• _YOUR TASK_
This exercise calls for the records to be returned exactly, with images removed.

Before and after images
=== Section Start ===
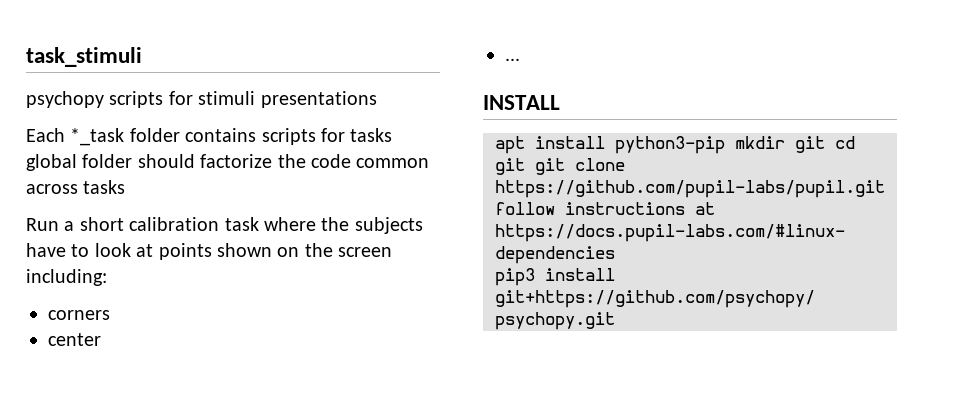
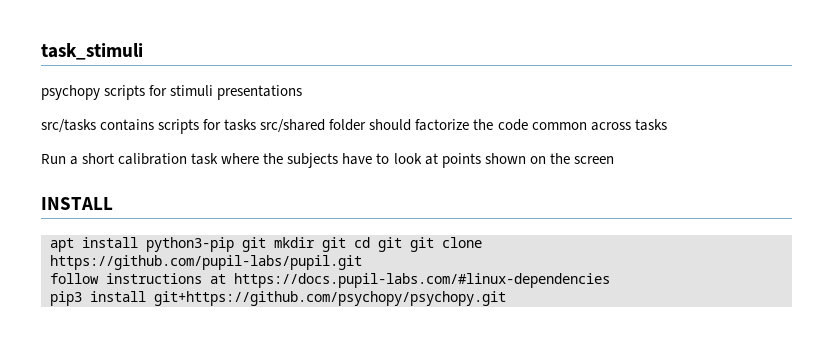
- Each *_task folder contains scripts for tasks global folder should factorize the code common across tasks
+ src/tasks contains scripts for tasks src/shared folder should factorize the code common across tasks
- Run a short calibration task where the subjects have to look at points shown on the screen including:
- corners
- center
- ...
+ Run a short calibration task where the subjects have to look at points shown on the screen
- apt install python3-pip mkdir git cd git git clone https://github.com/pupil-labs/pupil.git
+ apt install python3-pip git mkdir git cd git git clone https://github.com/pupil-labs/pupil.git

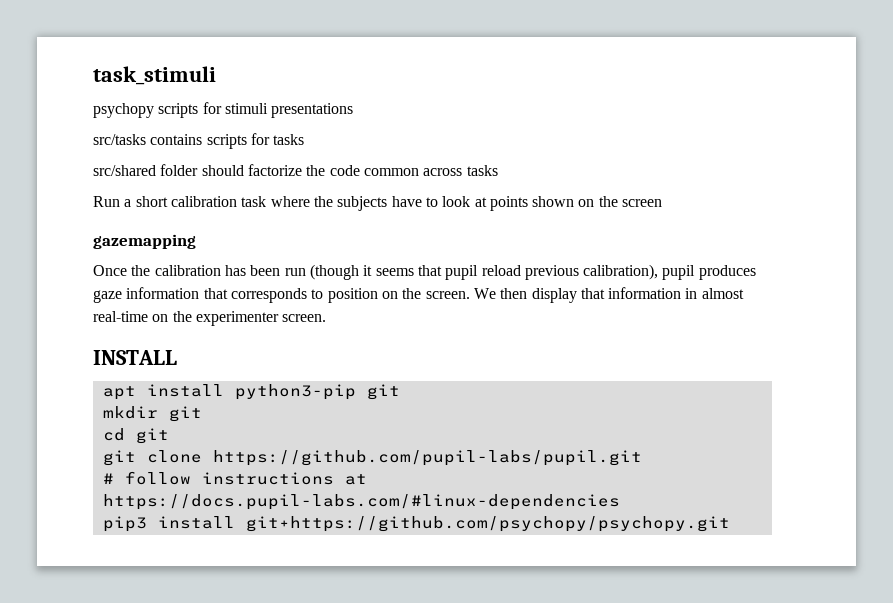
- src/tasks contains scripts for tasks src/shared folder should factorize the code common across tasks
+ src/tasks contains scripts for tasks
+ src/shared folder should factorize the code common across tasks
+ gazemapping
+ Once the calibration has been run (though it seems that pupil reload previous calibration), pupil produces gaze information that corresponds to position on the screen. We then display that information in almost real-time on the experimenter screen.
- apt install python3-pip git mkdir git cd git git clone https://github.com/pupil-labs/pupil.git
+ apt install python3-pip git
+ mkdir git
+ cd git
+ git clone https://github.com/pupil-labs/pupil.git
- follow instructions at https://docs.pupil-labs.com/#linux-dependencies
+ # follow instructions at https://docs.pupil-labs.com/#linux-dependencies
=== Section End ===
• _ANSWER FOR THE TASK_
- Each *_task folder contains scripts for tasks global folder should factorize the code common across tasks
+ src/tasks contains scripts for tasks src/shared folder should factorize the code common across tasks
- Run a short calibration task where the subjects have to look at points shown on the screen including:
- corners
- center
- ...
+ Run a short calibration task where the subjects have to look at points shown on the screen
- apt install python3-pip mkdir git cd git git clone https://github.com/pupil-labs/pupil.git
+ apt install python3-pip git mkdir git cd git git clone https://github.com/pupil-labs/pupil.git

- src/tasks contains scripts for tasks src/shared folder should factorize the code common across tasks
+ src/tasks contains scripts for tasks
+ src/shared folder should factorize the code common across tasks
+ gazemapping
+ Once the calibration has been run (though it seems that pupil reload previous calibration), pupil produces gaze information that corresponds to position on the screen. We then display that information in almost real-time on the experimenter screen.
- apt install python3-pip git mkdir git cd git git clone https://github.com/pupil-labs/pupil.git
+ apt install python3-pip git
+ mkdir git
+ cd git
+ git clone https://github.com/pupil-labs/pupil.git
- follow instructions at https://docs.pupil-labs.com/#linux-dependencies
+ # follow instructions at https://docs.pupil-labs.com/#linux-dependencies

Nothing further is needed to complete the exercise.